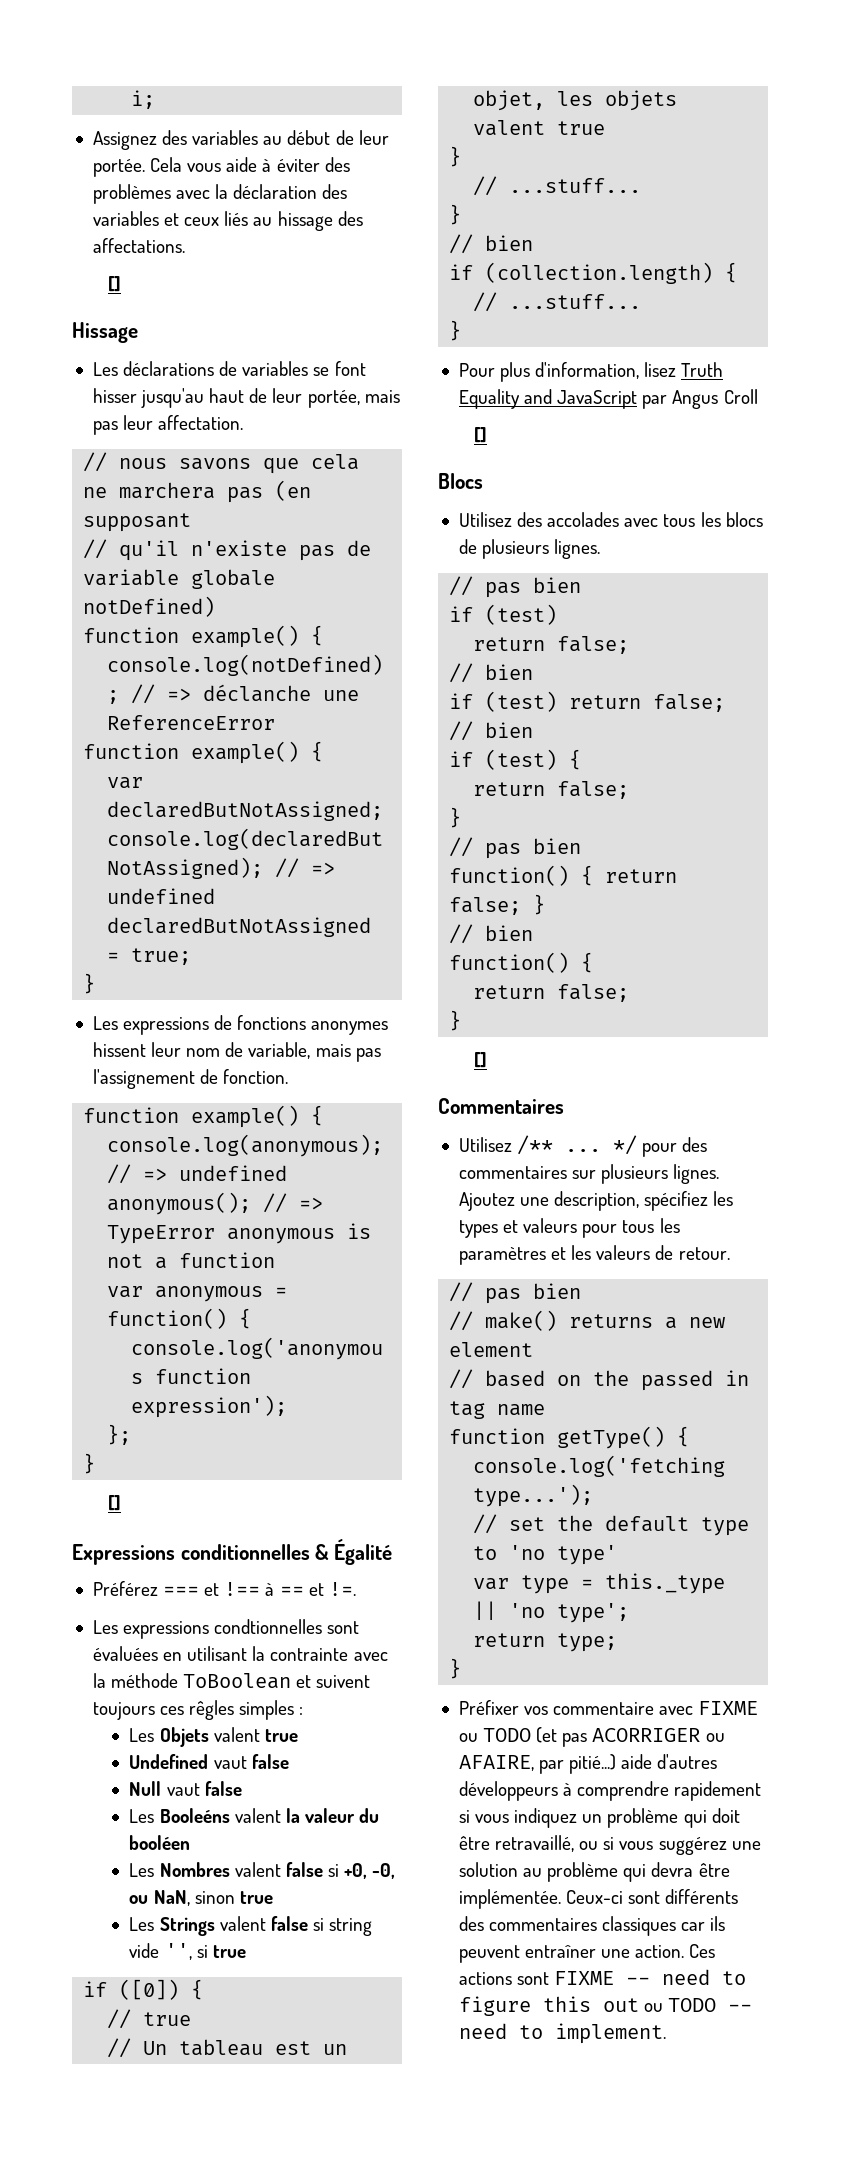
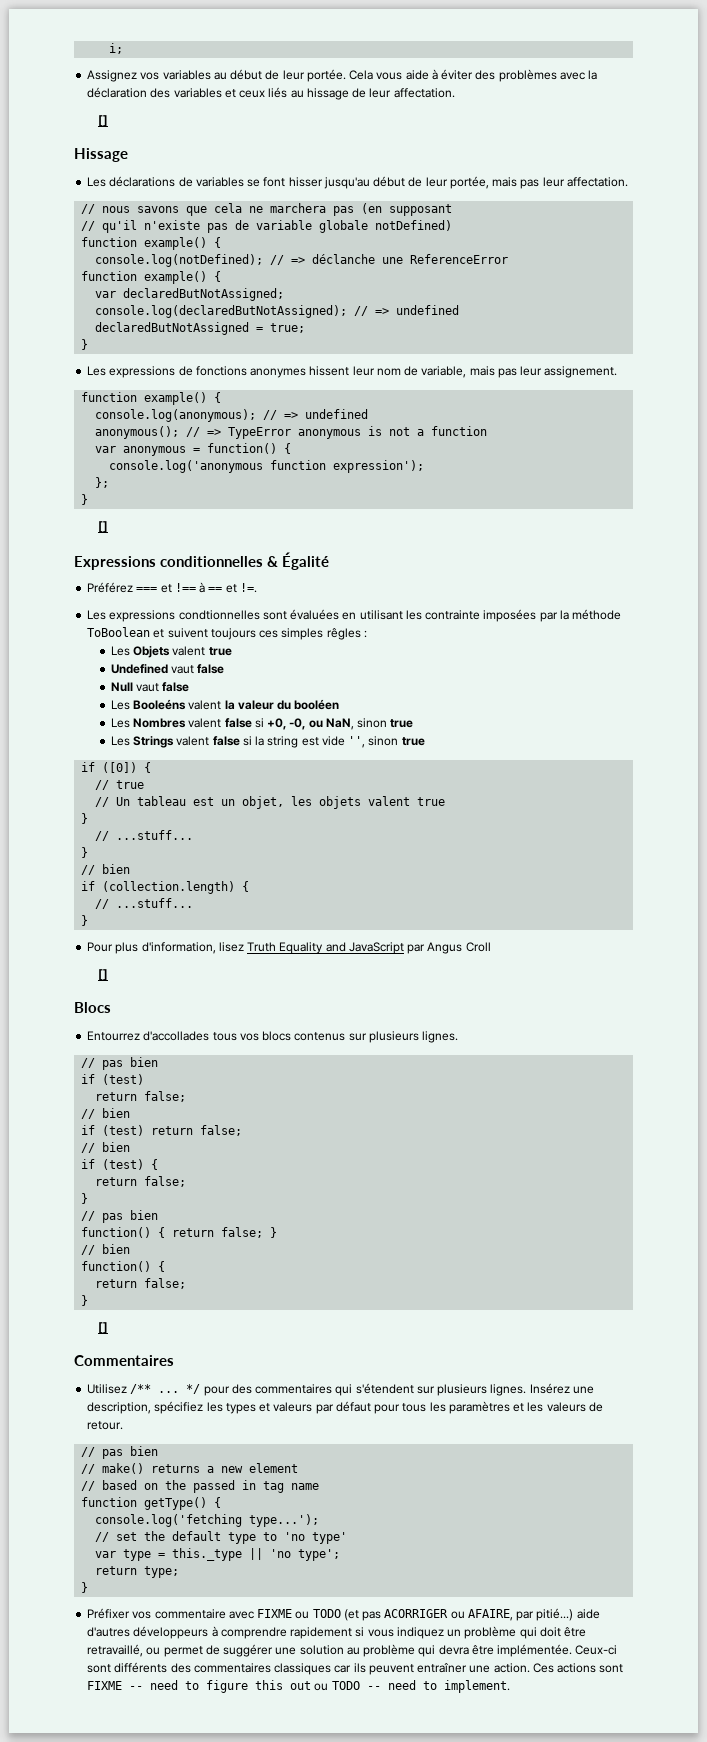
- Assignez des variables au début de leur portée.
+ Assignez vos variables au début de leur portée.
- Cela vous aide à éviter des problèmes avec la déclaration des variables et ceux liés au hissage des affectations.
+ Cela vous aide à éviter des problèmes avec la déclaration des variables et ceux liés au hissage de leur affectation.
- Les déclarations de variables se font hisser jusqu'au haut de leur portée, mais pas leur affectation.
+ Les déclarations de variables se font hisser jusqu'au début de leur portée, mais pas leur affectation.
- Les expressions de fonctions anonymes hissent leur nom de variable, mais pas l'assignement de fonction.
+ Les expressions de fonctions anonymes hissent leur nom de variable, mais pas leur assignement.
- Les expressions condtionnelles sont évaluées en utilisant la contrainte avec la méthode ToBoolean et suivent toujours ces rêgles simples :
+ Les expressions condtionnelles sont évaluées en utilisant les contrainte imposées par la méthode ToBoolean et suivent toujours ces simples rêgles :
- Les Strings valent false si string vide '', si true
+ Les Strings valent false si la string est vide '', sinon true
- Utilisez des accolades avec tous les blocs de plusieurs lignes.
+ Entourrez d'accollades tous vos blocs contenus sur plusieurs lignes.
- */ pour des commentaires sur plusieurs lignes. Ajoutez une description, spécifiez les types et valeurs pour tous les paramètres et les valeurs de retour.
+ */ pour des commentaires qui s'étendent sur plusieurs lignes. Insérez une description, spécifiez les types et valeurs par défaut pour tous les paramètres et les valeurs de retour.
- Préfixer vos commentaire avec FIXME ou TODO (et pas ACORRIGER ou AFAIRE, par pitié...) aide d'autres développeurs à comprendre rapidement si vous indiquez un problème qui doit être retravaillé, ou si vous suggérez une solution au problème qui devra être implémentée.
+ Préfixer vos commentaire avec FIXME ou TODO (et pas ACORRIGER ou AFAIRE, par pitié...) aide d'autres développeurs à comprendre rapidement si vous indiquez un problème qui doit être retravaillé, ou permet de suggérer une solution au problème qui devra être implémentée.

(AIM OF THE EXERCISE)
Using the listing above, work out how many lines include the word "font", and report that number alone.

(RESULT FOR THIS TASK)
2